Copy each record exactly and skip its pictures.

-------- Data extract

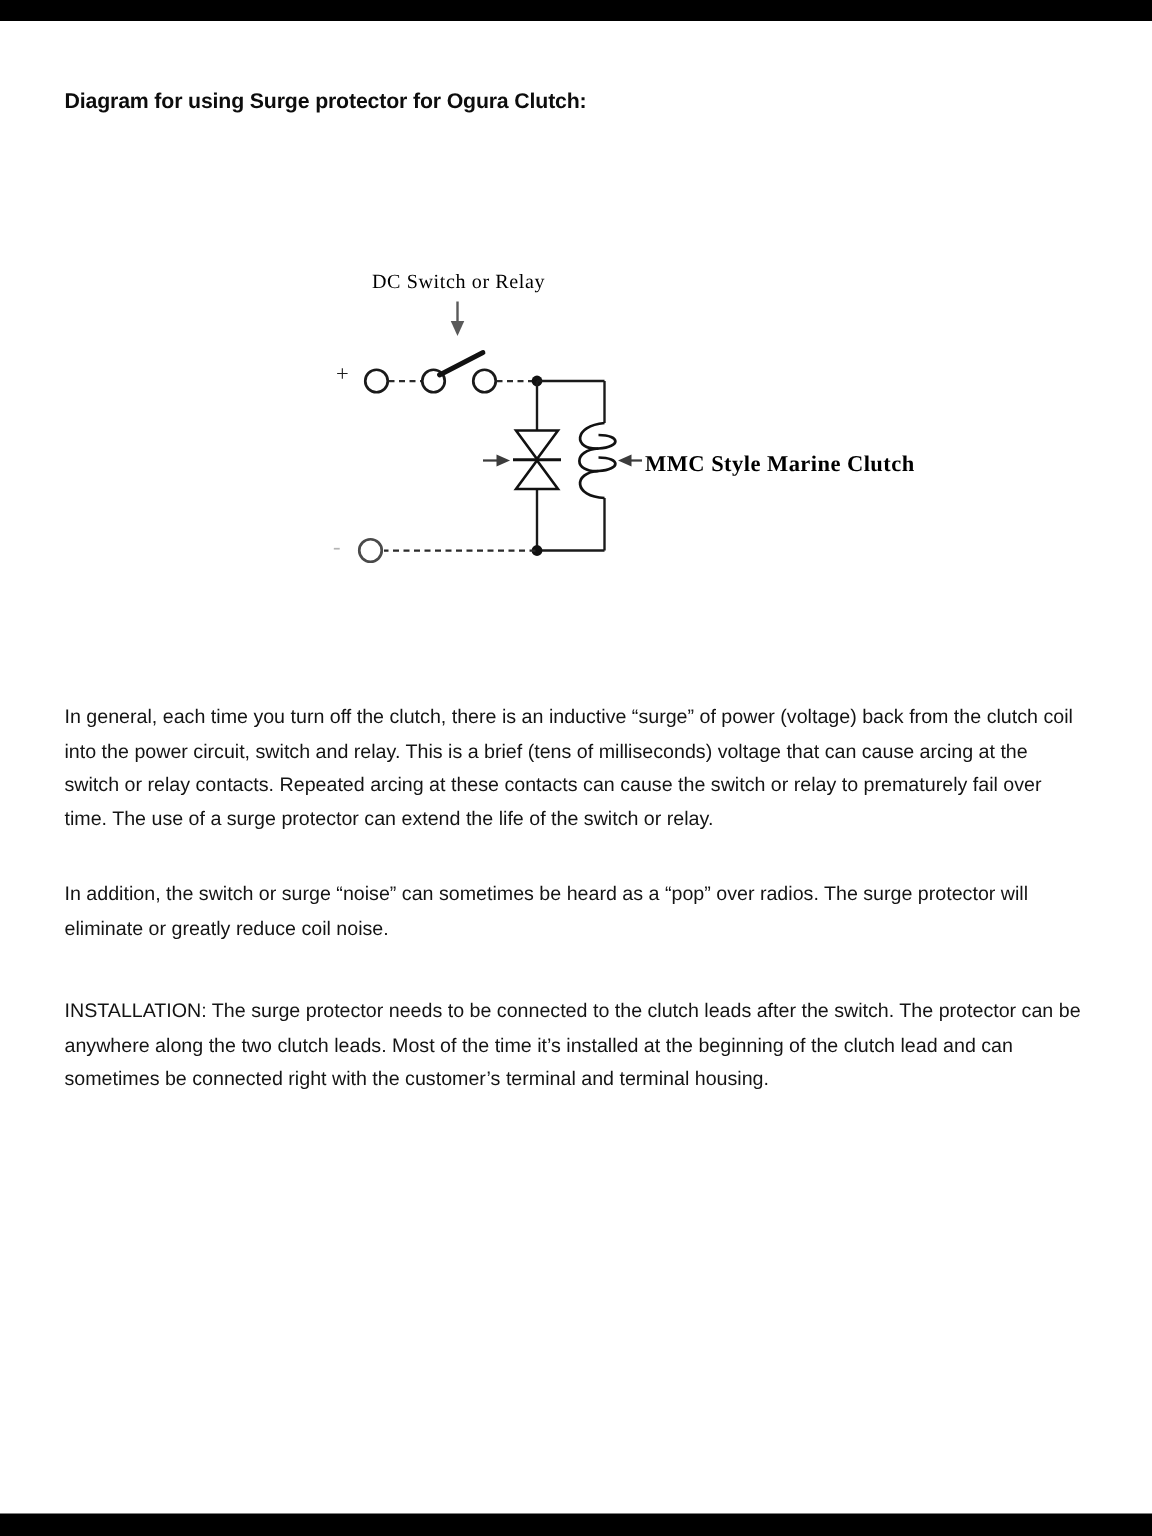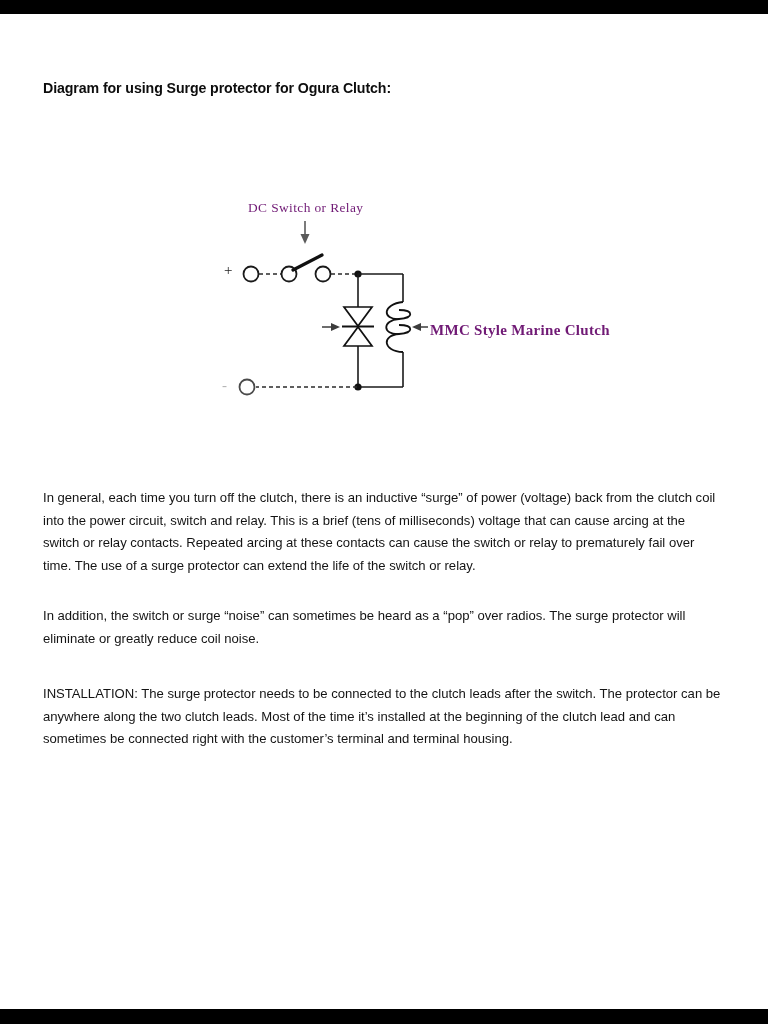--- a/index.html
+++ b/index.html
@@ -33,7 +33,6 @@
     width: 768px;
     height: 755px;
     background: #ffffff;
-    margin-top: 20px;
   }
 
   

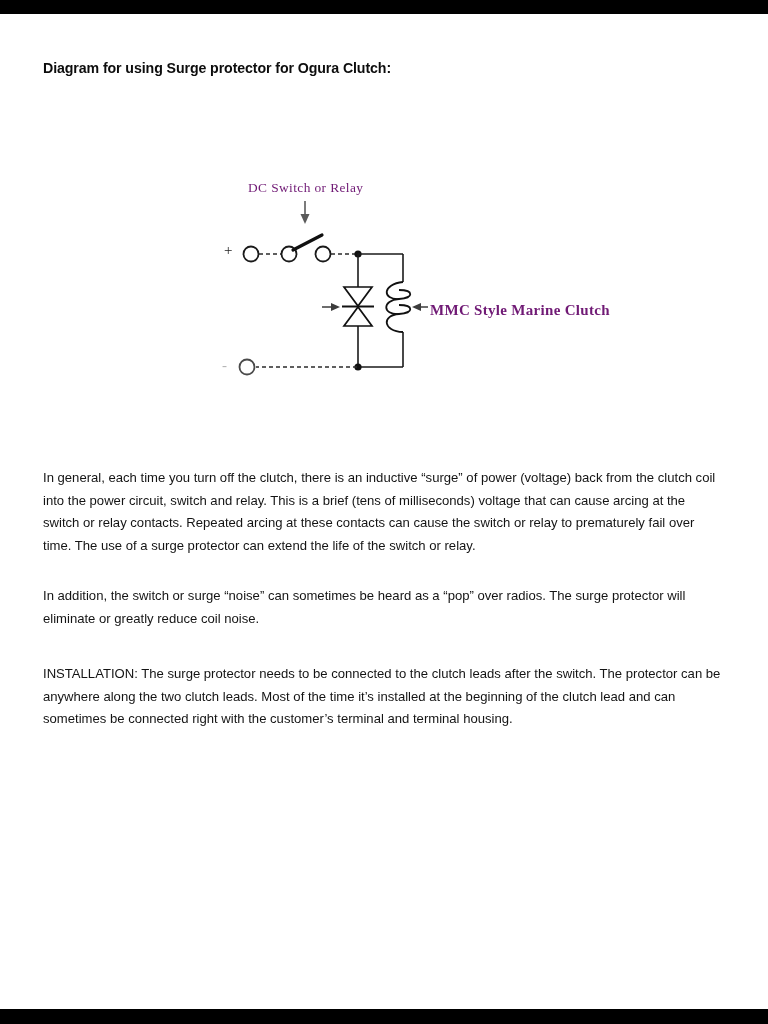--- a/index.html
+++ b/index.html
@@ -59,7 +59,7 @@
   .dg-label {
     position: absolute;
     font-family: "Liberation Serif", serif;
-    color: #701a75;
+    color: #000000;
     white-space: nowrap;
   }
   .dg-label.switch-label {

----------------

Result of this task
--- a/index.html
+++ b/index.html
@@ -33,7 +33,6 @@
     width: 768px;
     height: 755px;
     background: #ffffff;
-    margin-top: 20px;
   }
 
   

--- a/index.html
+++ b/index.html
@@ -59,7 +59,7 @@
   .dg-label {
     position: absolute;
     font-family: "Liberation Serif", serif;
-    color: #701a75;
+    color: #000000;
     white-space: nowrap;
   }
   .dg-label.switch-label {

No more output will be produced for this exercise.